Я почесал затылок. Буев уже сидел рядом с девицами и что-то увлеченно рассказывал.

– А ведь здесь стакан нигде не найдешь, – посмотрел по сторонам Ларчиков. – И ларька нет.

– Идет к нам стакан, – успокоил я Ларчикова. – В сопровождении военизированной охраны.

Девушки направлялись к нам. Буев услужливо нес пакеты с вещами.

– У них чашка! – издали крикнул он. – Чашкой лучше зачерпывать.

Мы столпились вокруг ведра.

– Прям водопой посреди пустыни, – сказал я.

– Почему это мы пустыня? – обиделась Томка. – Нормальный пляж.

– Народу мало, – поддержал меня Ларчиков.

– После обеда все разошлись, жарко.

Томка устала объяснять очевидные истины. Но такая уж у нее планида.

Мы пустили чашку по кругу.

– Пьем-пьем, – сказал Виктор, – а в ведре столько же.

– Здесь литра четыре, – постучал ногой по ведру Александр. – А то и все пять. Хорошее шампанское.

Для меня оно отчего-то мало отличалось от коктебельского партейного. Из-за жары, видимо.

– А вы зачем сюда приехали? – посмотрела на меня Светлана.

– Пить шампанское, – пожал я плечами.

– Тебя им захотелось увидеть! – фыркнула Томка. – Мишка, небось, уже водяру хлещет.

– Ничего не хлещу, – сказал сверху Мишка. – Но сходить могу.

– Не надо! – обрадовалась Томка. – Спускайся к нам.

– У вас своя компания, – засмеялся Мишка, – у нас своя. Я пошел.

Где-то вверху зашуршали кусты. Стало тихо.

«Ее немедленно надо отпустить, – подумал я. – Но ведь и Светлана не останется одна с толпой мужиков».

– Не останусь, – посмотрела на меня Света. – Коктебель – это гора?

– Поселок, – вздохнула Томка. – Вроде нашего Нового Света. А ты обгорела. Домой пора.

Мы все уставились на Светлану. Ее плечи явственно порозовели.

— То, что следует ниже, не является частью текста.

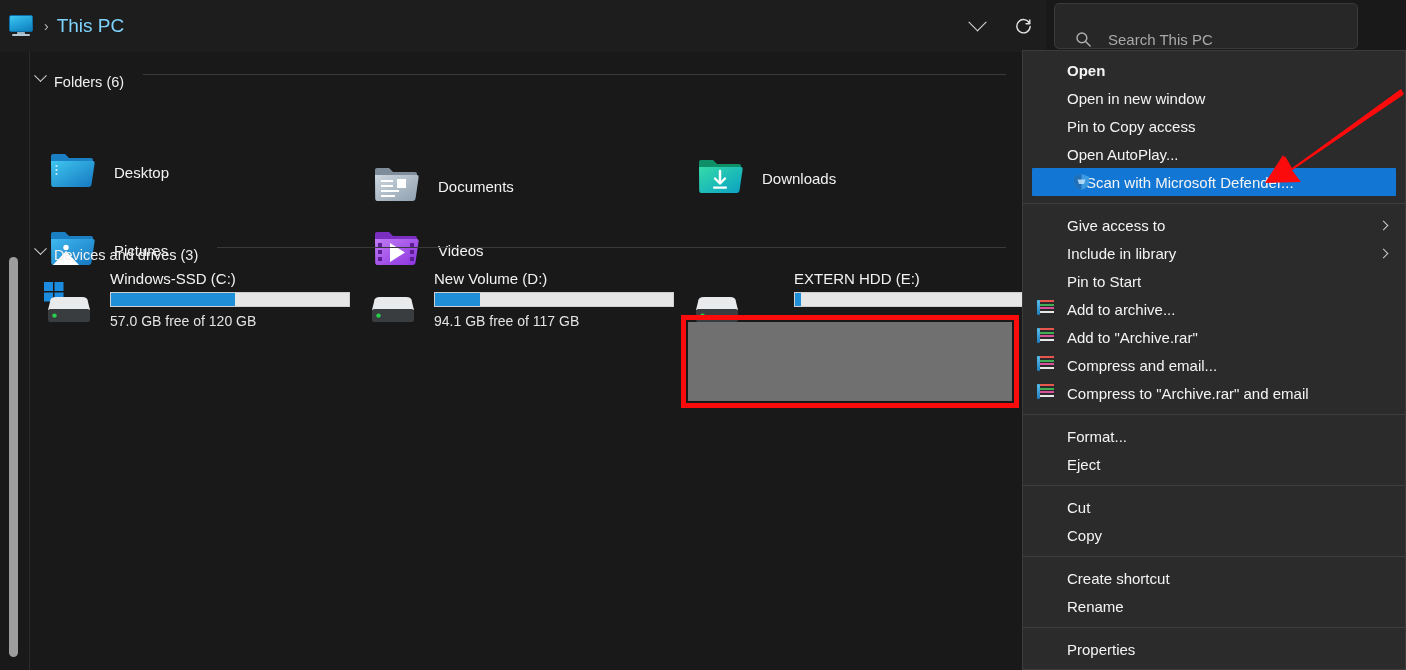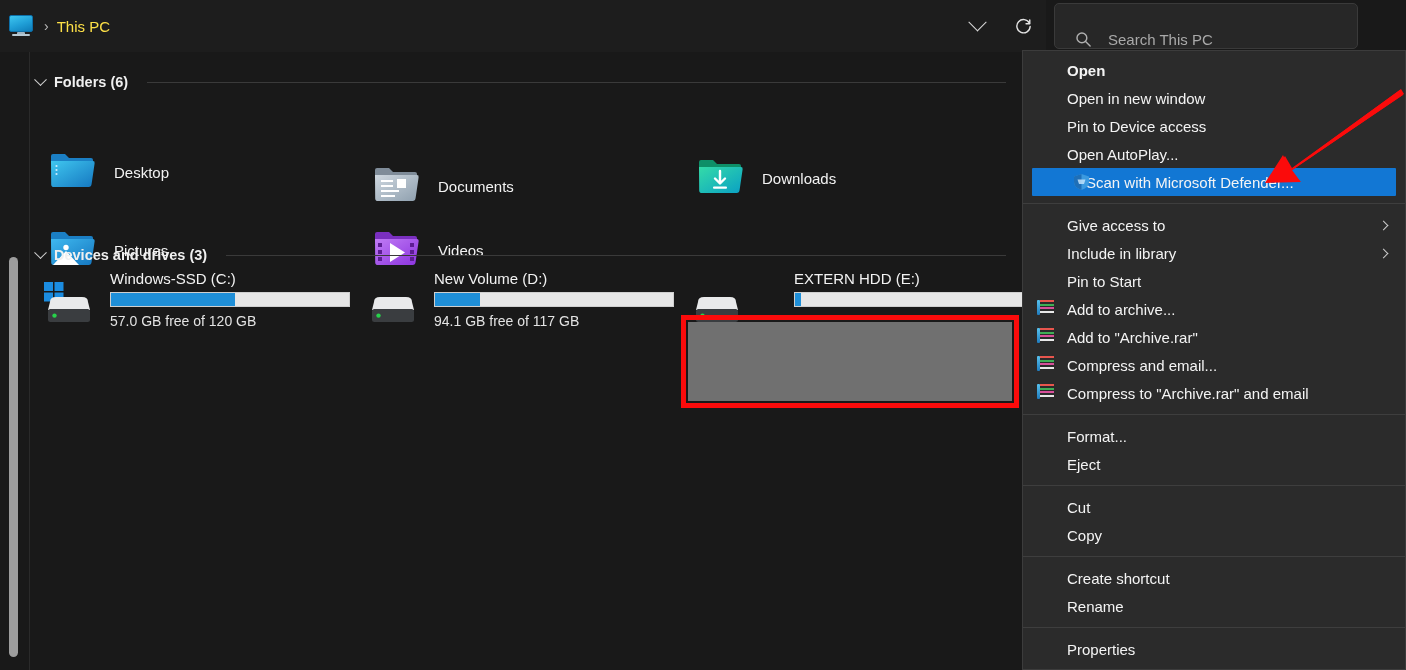"This PC" .crumb-text { color: #fde047 -> #7dd3fc; font-size: 15px -> 19px }
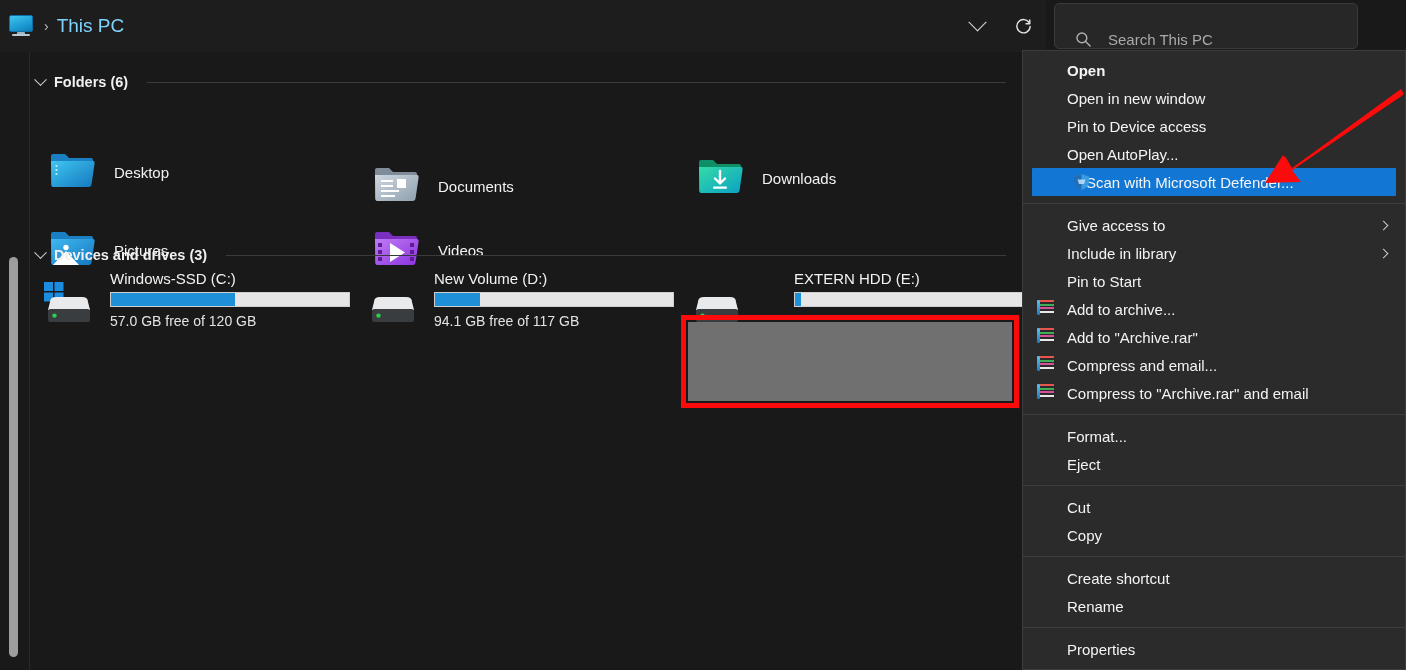"Folders (6)" .group { align-items: center -> none; font-weight: bold -> none }
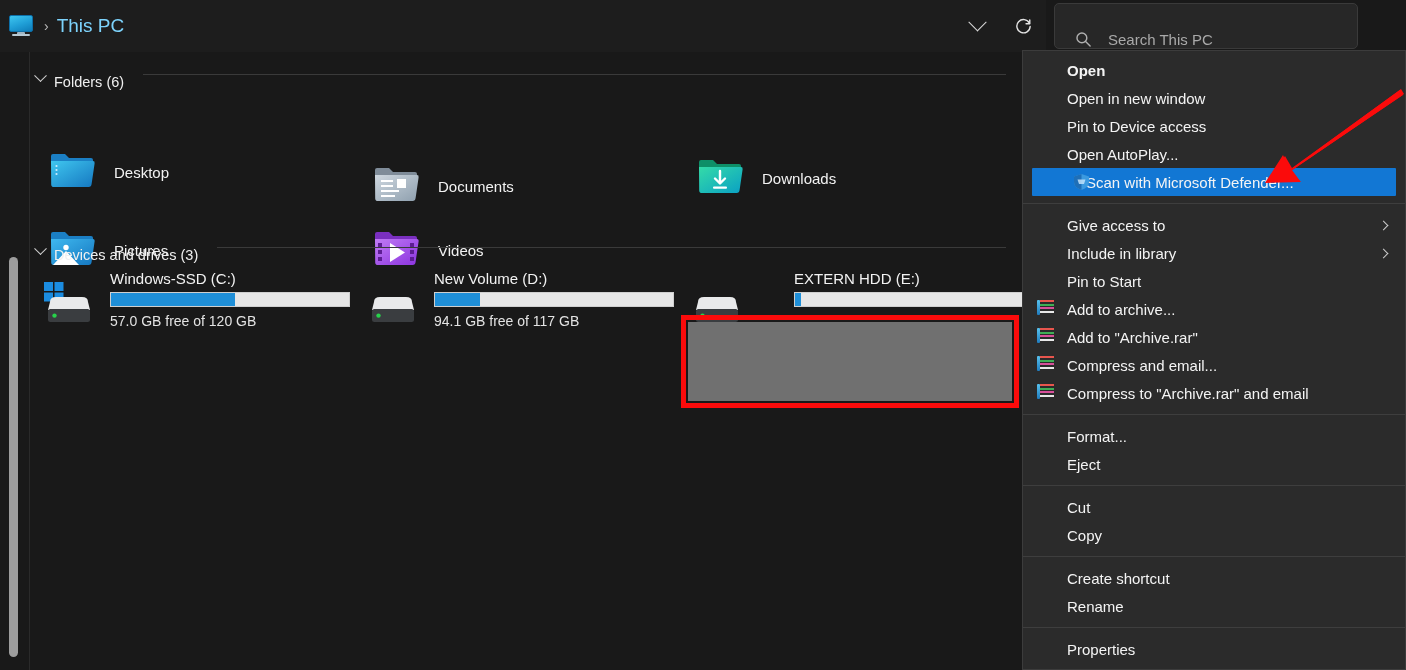"Pin to Device access" span { text: Device -> Copy }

А что будет вечером.

– Придется спасаться кефиром, – сказал Ларчиков. – Только он поможет.

И он, как всегда, был прав.

– В столовой Дома творчества полно кефира, – сказал Буев.

Он подчеркнуто не смотрел на меня, давая девушкам возможность самостоятельно определить, кто из нас имеет право жить в этом самом Доме, а кто нет.

– А что вы пишете? – посмотрела на меня Светлана.

– Прозу, – сказал я. – Жизни.

– Рассказы он пишет! – хохотнул Буев.

Я задрал голову. Над Новым Светом в глубокой синеве проплывала череда легких облаков.

Наша жизнь сейчас была так же легка, как эти облака.

Вот только никто не знал, куда эта жизнь уплывала.